Monday, June 25, 2001

The Slashdot Story Submission Queue

Yes. It is correct to assume that, on average at any given time, ⅕ of the stories in the submission queue are, indeed, trolls. Research conducted by me has revealed that this ratio is usually stable, but certain factors do cause it to shift.

For example, a Jon Katz story invariably leads to not only a higher story submission rate, but a higher troll-to-legit story ratio, something along the lines of 3⁄5. All flaming Slashdot about Katz. Imagine the headache the authors must have when dealing with such a crapflood of trolls! It's a wonder they even let Katz write for them anymore. Hell, Wired fired him. No one knows what is at the heart of the CmdrTaco/Jon Katz relationship. Probably a lot of semen.

Now, as for when one of the GNU champions is featured in a story, the submission rate usually stays the same but the troll concentration increases, usually to about two of the stories submitted. Many astute trolls will criticize the FSF's non-acceptance of the BSDL (primarily because it wasn't created by RMS) and the general malaise and stench of the Open Source/shit-fag gay community. Eric S. Raymond, go ahead and write another article! The trolls are waiting in the wings.

Lastly we must not forget another thing that'll cause all-around general trolling mayhem on Slashdot: Malda's detestable spelling habits. The one time he was commenting on a story about disabling the finger server on UNIX systems, he misspelled finger as fniger. WHOA.

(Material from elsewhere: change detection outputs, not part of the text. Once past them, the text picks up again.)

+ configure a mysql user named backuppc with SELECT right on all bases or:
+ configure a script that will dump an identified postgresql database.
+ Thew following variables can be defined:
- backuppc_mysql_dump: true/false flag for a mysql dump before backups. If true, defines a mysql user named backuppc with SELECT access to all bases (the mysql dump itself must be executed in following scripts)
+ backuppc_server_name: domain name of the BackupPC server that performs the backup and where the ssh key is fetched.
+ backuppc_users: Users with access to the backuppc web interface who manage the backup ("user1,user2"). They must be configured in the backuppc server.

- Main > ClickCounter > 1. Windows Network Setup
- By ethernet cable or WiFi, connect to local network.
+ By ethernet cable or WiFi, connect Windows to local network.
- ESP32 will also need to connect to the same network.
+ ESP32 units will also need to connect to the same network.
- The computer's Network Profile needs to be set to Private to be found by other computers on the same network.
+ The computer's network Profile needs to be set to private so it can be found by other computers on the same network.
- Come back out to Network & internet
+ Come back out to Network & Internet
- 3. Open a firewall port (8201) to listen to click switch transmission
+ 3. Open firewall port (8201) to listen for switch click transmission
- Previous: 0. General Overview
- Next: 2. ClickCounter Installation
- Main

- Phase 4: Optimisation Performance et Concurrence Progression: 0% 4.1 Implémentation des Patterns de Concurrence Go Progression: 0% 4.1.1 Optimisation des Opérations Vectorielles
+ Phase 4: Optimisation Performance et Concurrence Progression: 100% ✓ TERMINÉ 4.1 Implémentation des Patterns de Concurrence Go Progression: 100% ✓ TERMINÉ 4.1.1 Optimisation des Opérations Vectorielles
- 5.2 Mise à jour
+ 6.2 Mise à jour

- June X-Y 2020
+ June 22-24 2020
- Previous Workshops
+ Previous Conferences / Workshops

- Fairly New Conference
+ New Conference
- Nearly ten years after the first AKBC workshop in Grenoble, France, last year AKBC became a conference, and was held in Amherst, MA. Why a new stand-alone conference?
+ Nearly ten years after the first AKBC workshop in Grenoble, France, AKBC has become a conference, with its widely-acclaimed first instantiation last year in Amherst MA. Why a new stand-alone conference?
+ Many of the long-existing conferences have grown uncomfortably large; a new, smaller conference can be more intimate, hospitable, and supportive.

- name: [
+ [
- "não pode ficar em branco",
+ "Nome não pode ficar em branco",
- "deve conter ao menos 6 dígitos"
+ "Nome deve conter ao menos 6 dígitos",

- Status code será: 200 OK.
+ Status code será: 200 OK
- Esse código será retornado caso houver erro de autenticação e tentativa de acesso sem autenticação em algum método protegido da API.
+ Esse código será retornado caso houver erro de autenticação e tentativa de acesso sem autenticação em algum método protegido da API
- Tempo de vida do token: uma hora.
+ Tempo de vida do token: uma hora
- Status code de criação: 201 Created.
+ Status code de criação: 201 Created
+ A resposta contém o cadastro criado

The whole Slashdot community was up in arms over what was perceived as a barely hidden racial slur. To “stop the fniger server” was taken to mean that blacks shouldn't be using Linux!!! What an idiot Rob Malda is, whether or not the “fniger fiasco” was intentional. All story submissions that day were trolls, and the signal to noise ratio surged for three days straight after.

Hopefully you understand the consequences on the story submission queue when Slashdot delivers certain kinds of stories.